На небе, в облаках, словно тленом отдавал лунный свет. Изгороди мешали идти; доски и те ополчились против него. Он еле волочил ноги, провожаемый взглядами собак и женщин.
— Ачим, я тебя ищу, — остановил его чей-то голос из тьмы. — Дай десятку для Светозара. Слыхал, ему поутру уходить. Виноградом верну.
— Бери три, и нет на тебе долга, Гвозден.
Ощупью нашли руки друг друга: у Гвоздена дрожат пальцы, еле выбрал деньги из ладони. И расстались молча, без слов. Дальше идет Ачим; откуда-то слышится дудка. Тола Дачич играет. И Ачим заторопился к нему, стучит палкой в калитку.
— Прерово в слезах, а ты песни играешь, безумец! Сын у тебя погиб, сорок дней в субботу исполнилось, а ты трели выводишь.
— Ради живых играю. И пою от того, что из четверых сынов, слава богу, только один, Живко, погиб. Могло ведь и совсем худое случиться.
— Дома пустые остались, жизни конец пришел, балабол!
— Да я ж тебе говорю: ради жизни пою, Ачим.
— Ты Прерово слышишь, дурень босоногий?
— Кому надо плакать, пусть плачет. На этом свете испокон веку так повелось: один плачет, другой поет. Плачет — кто должен, поет — кто может. Никогда не бывало такого, чтоб все разом плакали. Случается и похуже беда. — И он продолжал наигрывать.

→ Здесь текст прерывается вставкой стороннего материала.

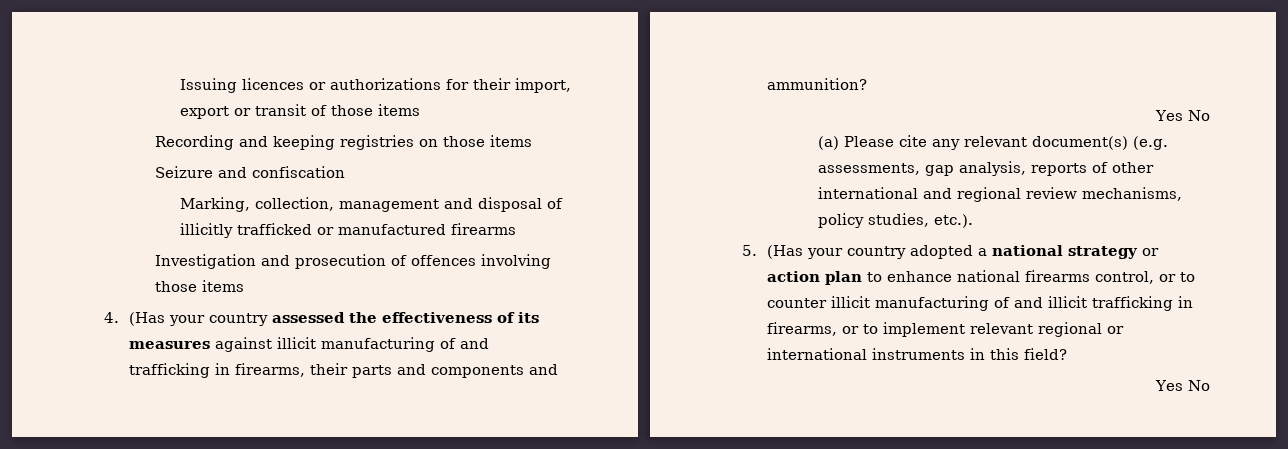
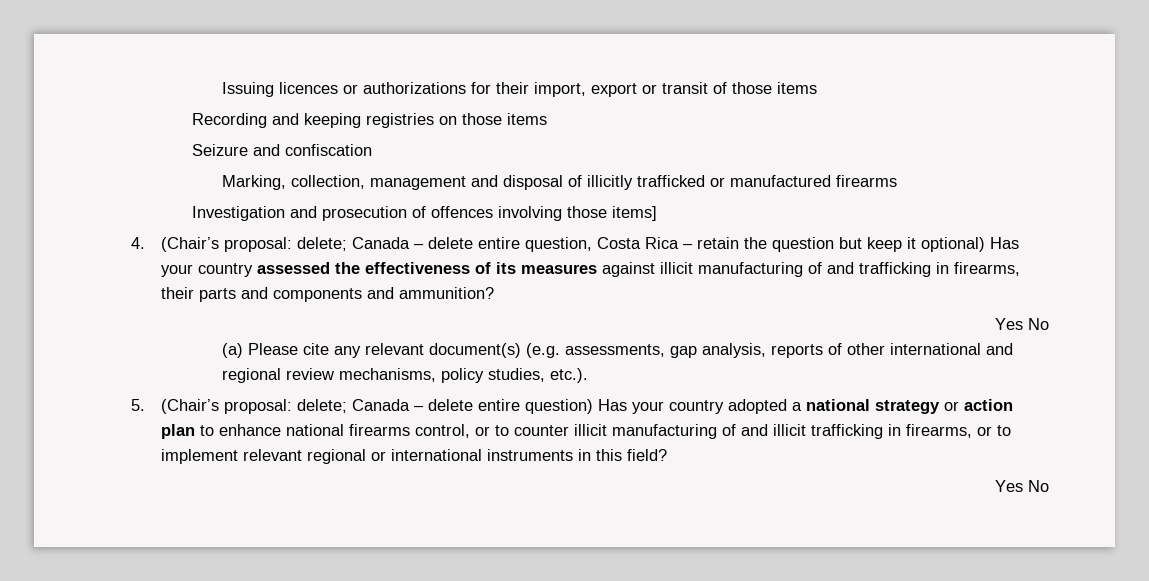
- Investigation and prosecution of offences involving those items
+ Investigation and prosecution of offences involving those items]
- 4. (Has your country assessed the effectiveness of its measures against illicit manufacturing of and trafficking in firearms, their parts and components and ammunition?
+ 4. (Chair’s proposal: delete; Canada – delete entire question, Costa Rica – retain the question but keep it optional) Has your country assessed the effectiveness of its measures against illicit manufacturing of and trafficking in firearms, their parts and components and ammunition?
- 5. (Has your country adopted a national strategy or action plan to enhance national firearms control, or to counter illicit manufacturing of and illicit trafficking in firearms, or to implement relevant regional or international instruments in this field?
+ 5. (Chair’s proposal: delete; Canada – delete entire question) Has your country adopted a national strategy or action plan to enhance national firearms control, or to counter illicit manufacturing of and illicit trafficking in firearms, or to implement relevant regional or international instruments in this field?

На пороге своего нового дома, покуривая, сидел Джордже. Ачим остановился: что сказать сыну? И спросить его не о чем. Недоставало у того сил слушать вести с фронта. Когда читали списки погибших или приходило письмо от Адама, намертво опивался он лютой ракией.
— Где ты был до сих пор? — пробормотал Джордже, хватая его за штанину.
— Нашего не назвали.
— Хорошо слыхал?
— Хорошо. Из кавалерии ни одного. А из пехоты восемнадцать. Восемнадцать, сынок!
Послышался будто удар топора о камень.
— Зачем тебе топор, Джордже?
— Пробки вышибать, чтоб вино наливать. Напиться хочу.
Ачим опустился на порог бондарни, закурил. Лицо Джордже неотличимо от камня; стоны в деревне заглушают его дыхание. И Тола играет.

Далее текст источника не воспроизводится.